Start of DATA FOR PROCESSING
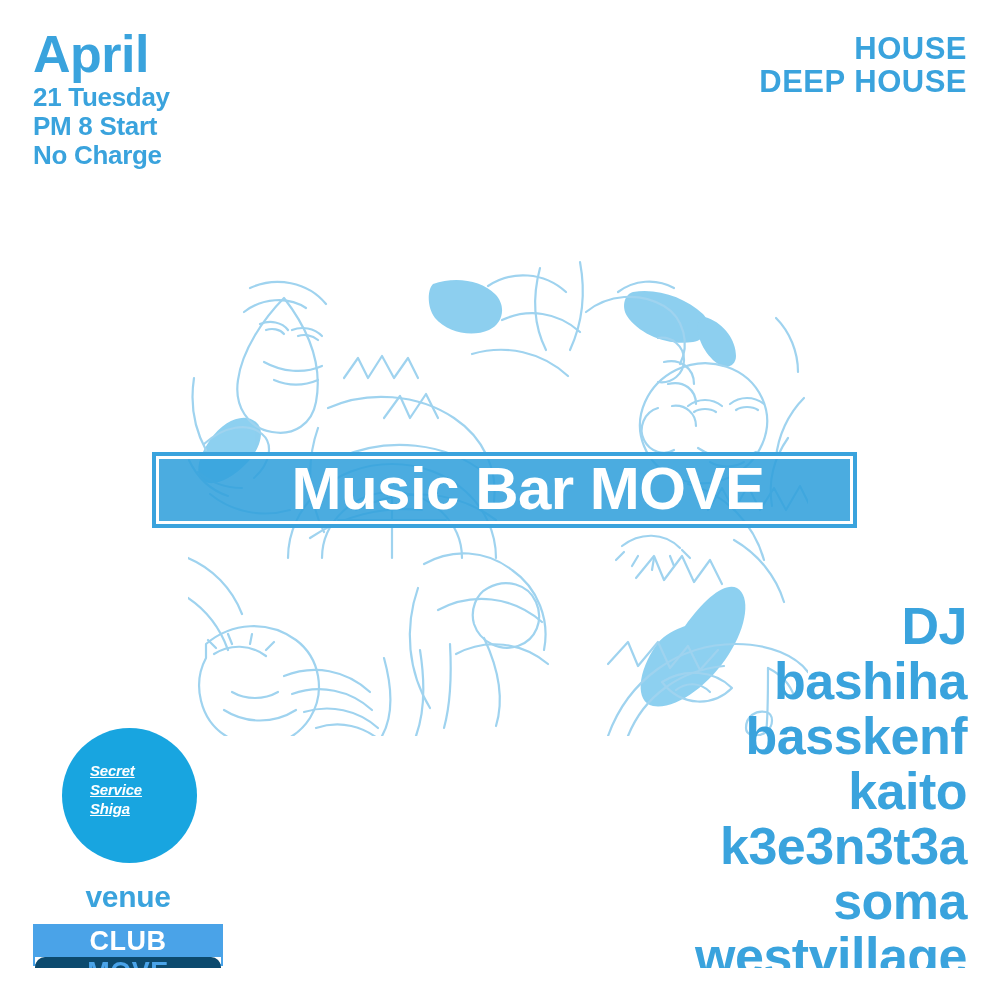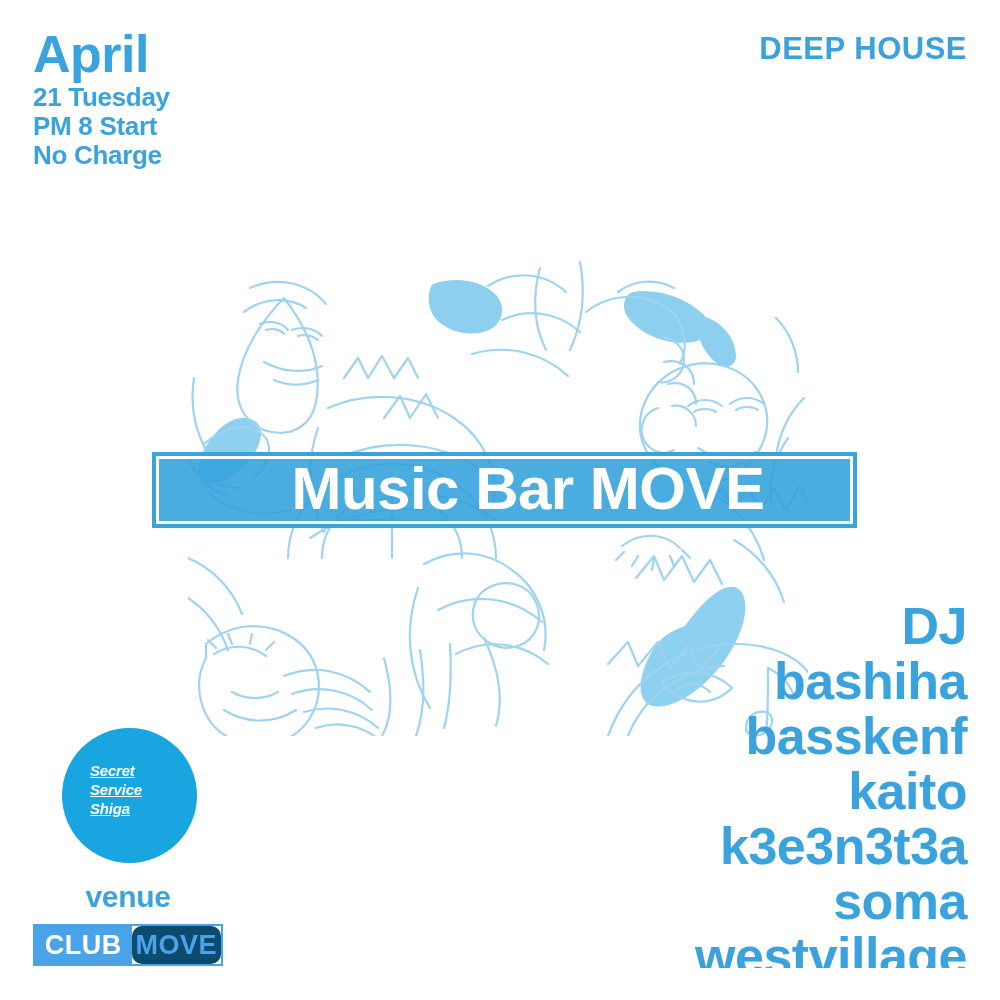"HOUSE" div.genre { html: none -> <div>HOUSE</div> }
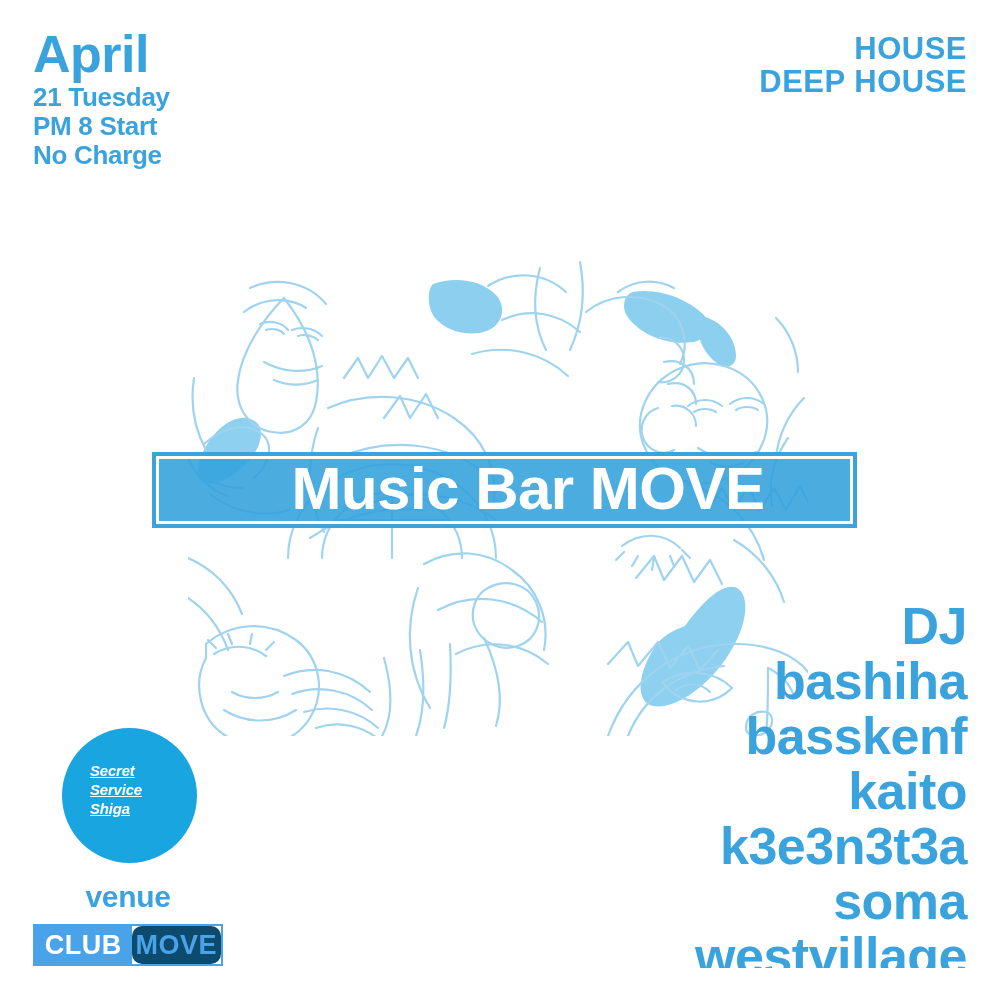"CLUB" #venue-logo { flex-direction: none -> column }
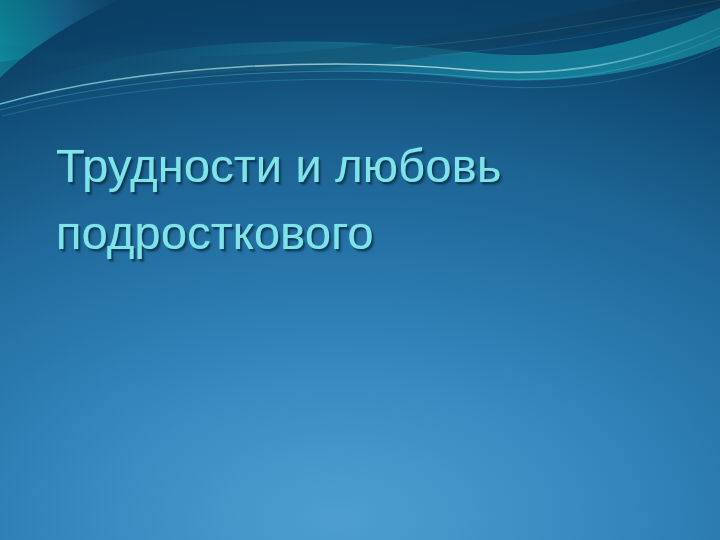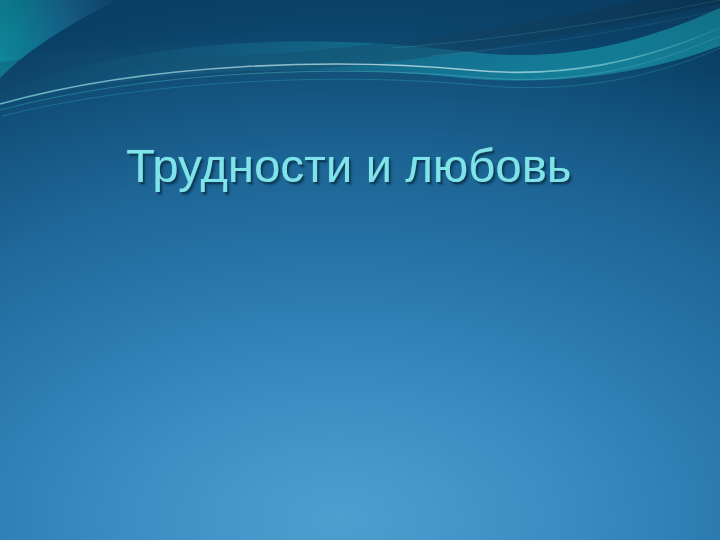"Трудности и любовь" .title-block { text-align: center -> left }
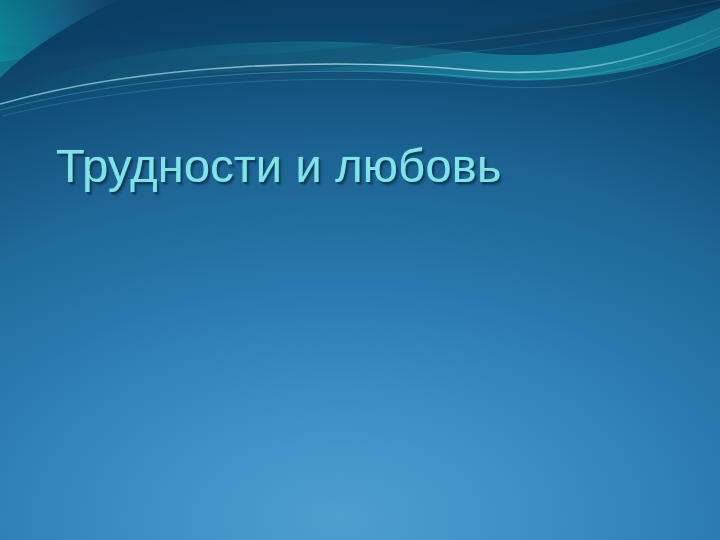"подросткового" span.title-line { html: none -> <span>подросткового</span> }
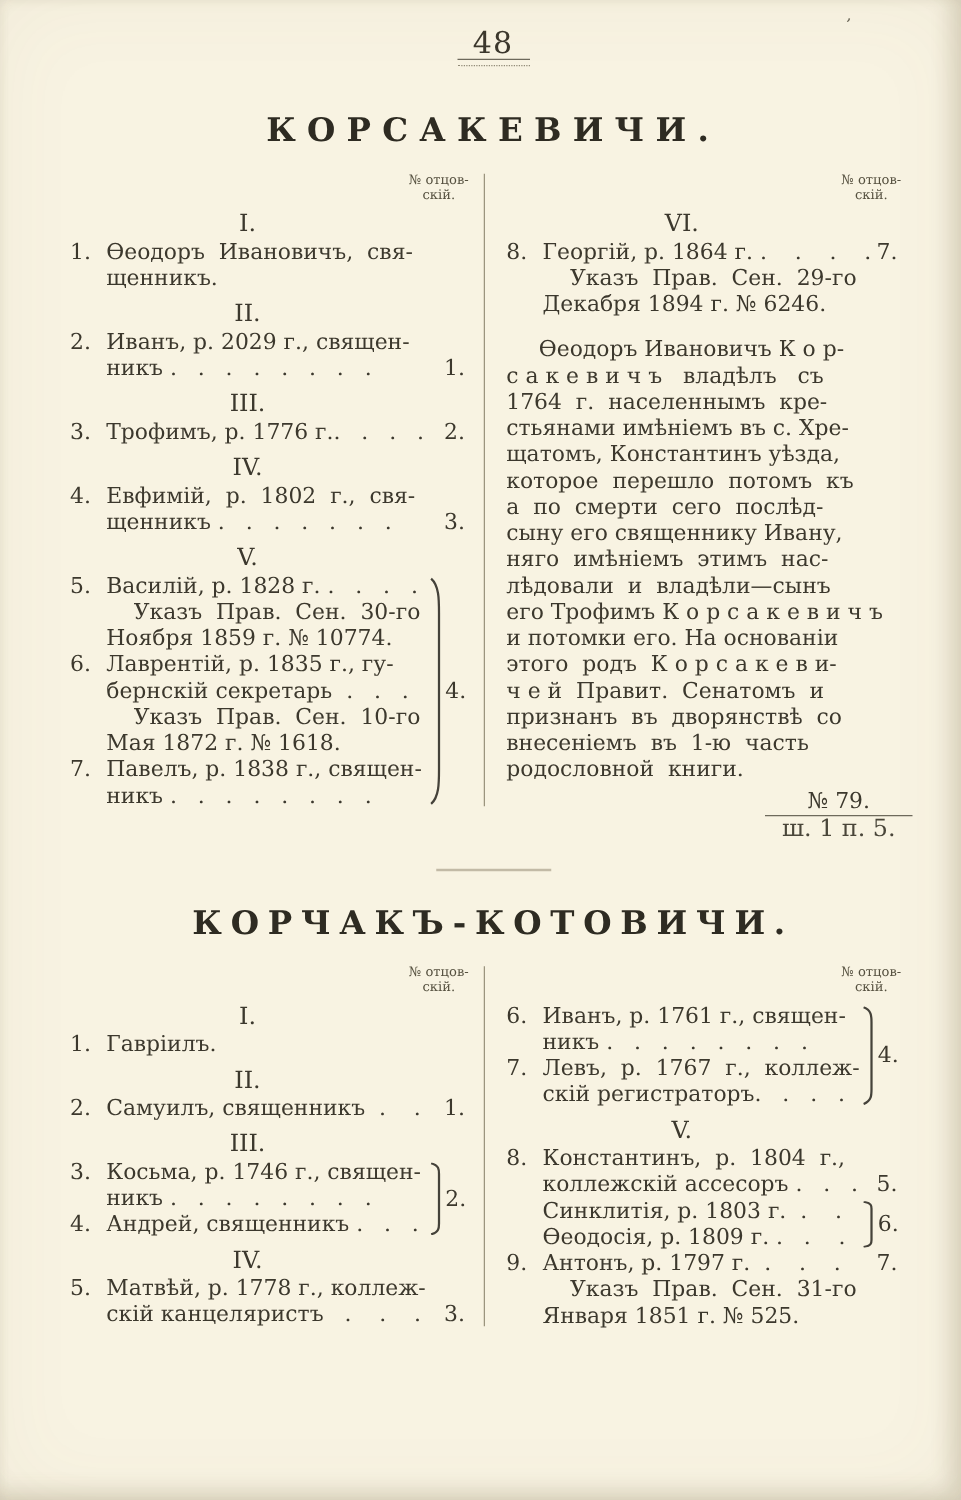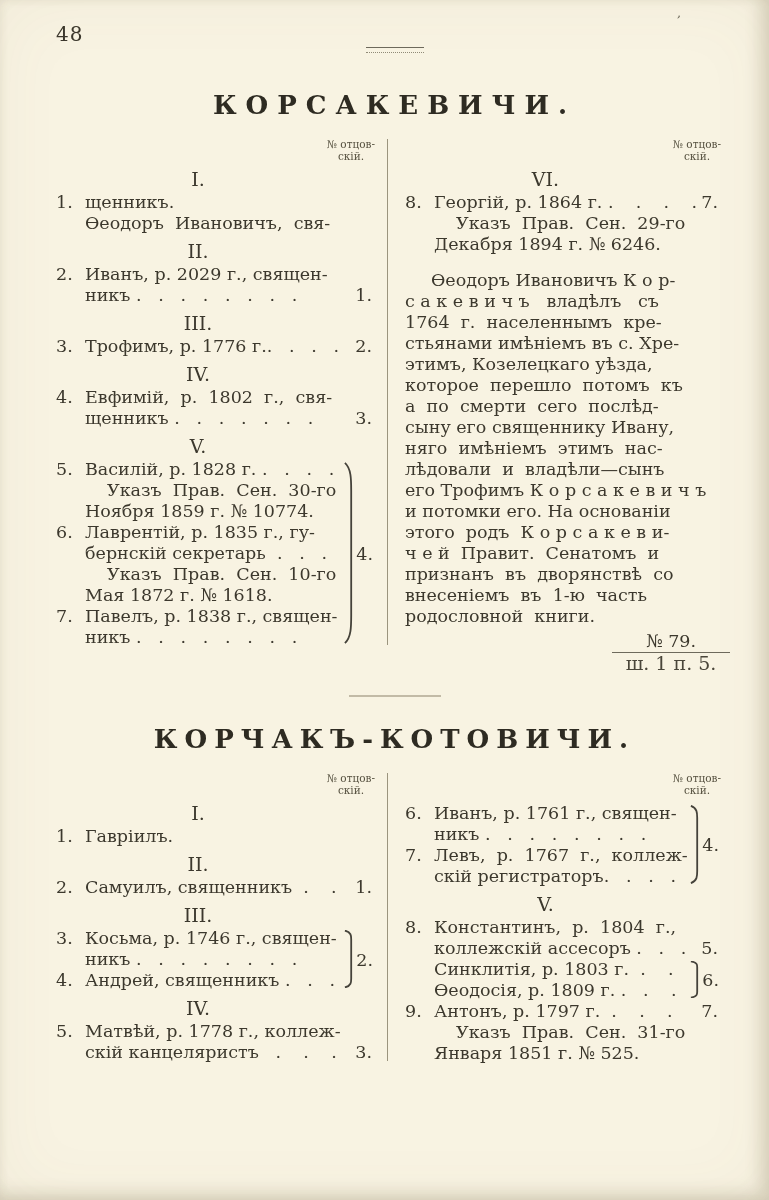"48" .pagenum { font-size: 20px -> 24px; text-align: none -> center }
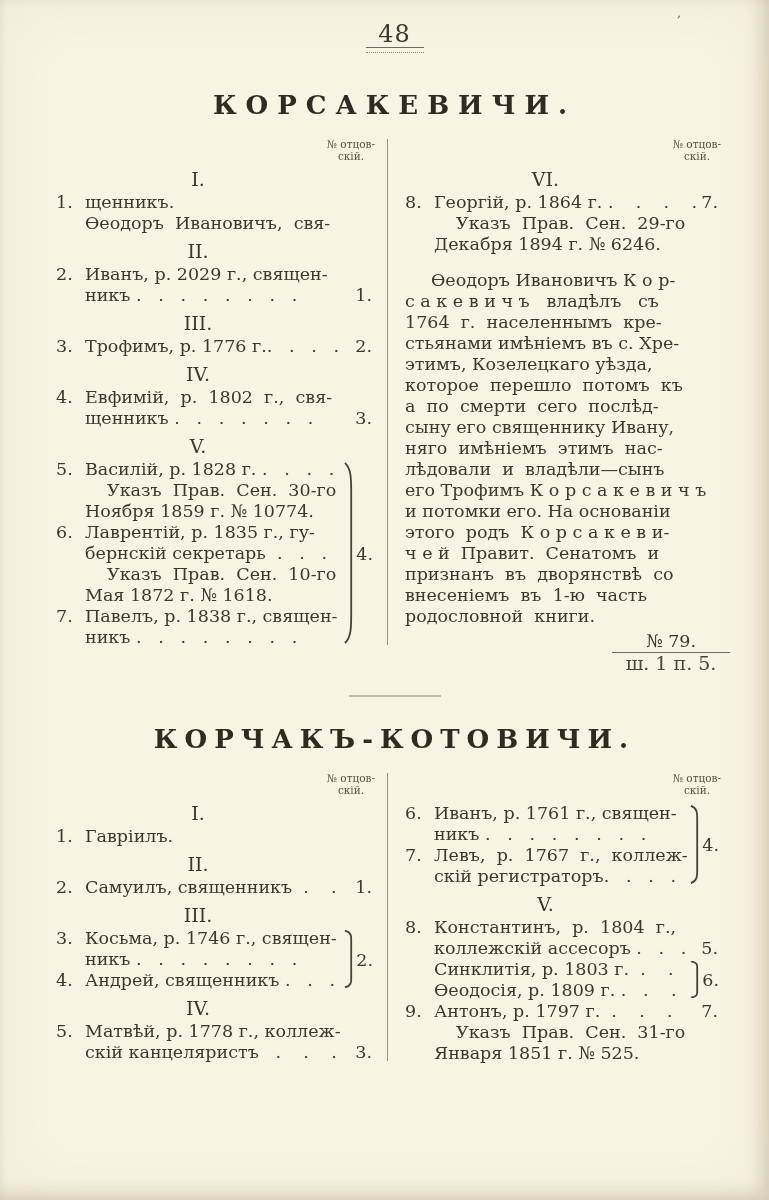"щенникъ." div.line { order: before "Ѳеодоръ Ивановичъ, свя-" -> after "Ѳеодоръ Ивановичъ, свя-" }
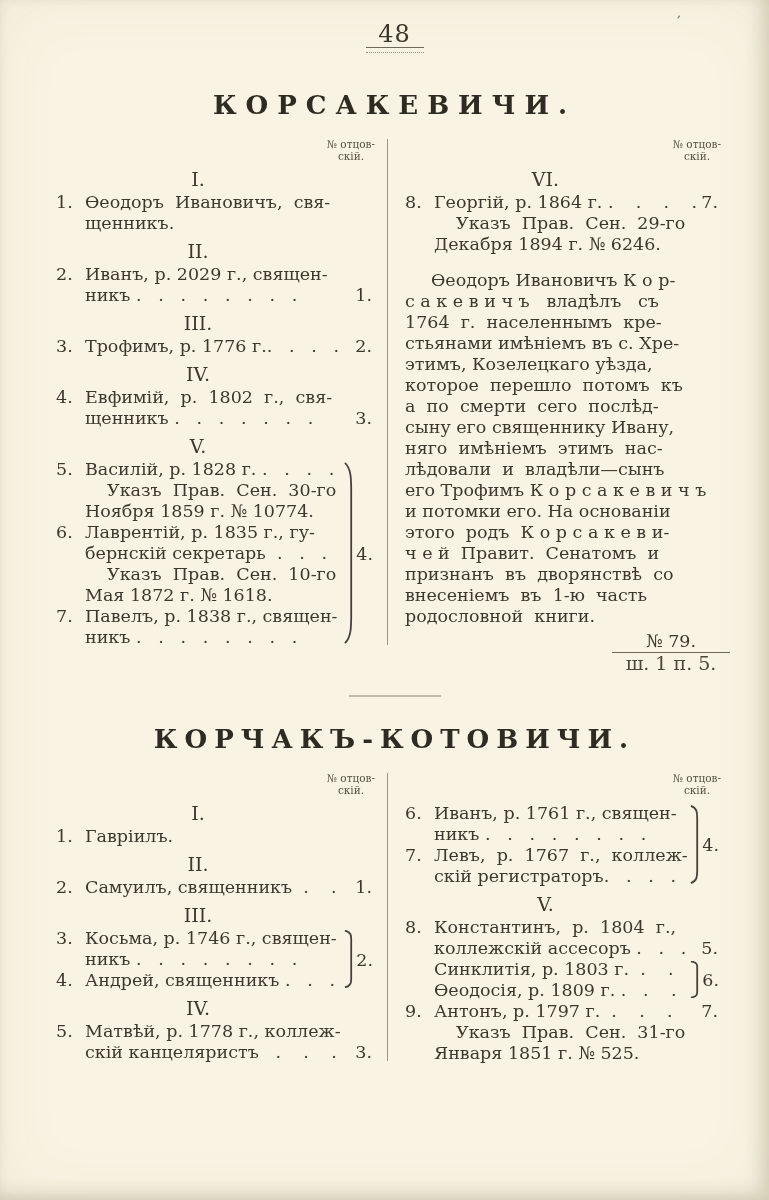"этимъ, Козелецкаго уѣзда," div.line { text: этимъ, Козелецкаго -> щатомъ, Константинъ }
End of DATA FOR PROCESSING
TASK ITEM
Would you copy every entry exactly as it stands, leaving out the pictures?

ANSWER
"HOUSE" div.genre { html: none -> <div>HOUSE</div> }
"CLUB" #venue-logo { flex-direction: none -> column }
"Трудности и любовь" .title-block { text-align: center -> left }
"подросткового" span.title-line { html: none -> <span>подросткового</span> }
"48" .pagenum { font-size: 20px -> 24px; text-align: none -> center }
"щенникъ." div.line { order: before "Ѳеодоръ Ивановичъ, свя-" -> after "Ѳеодоръ Ивановичъ, свя-" }
"этимъ, Козелецкаго уѣзда," div.line { text: этимъ, Козелецкаго -> щатомъ, Константинъ }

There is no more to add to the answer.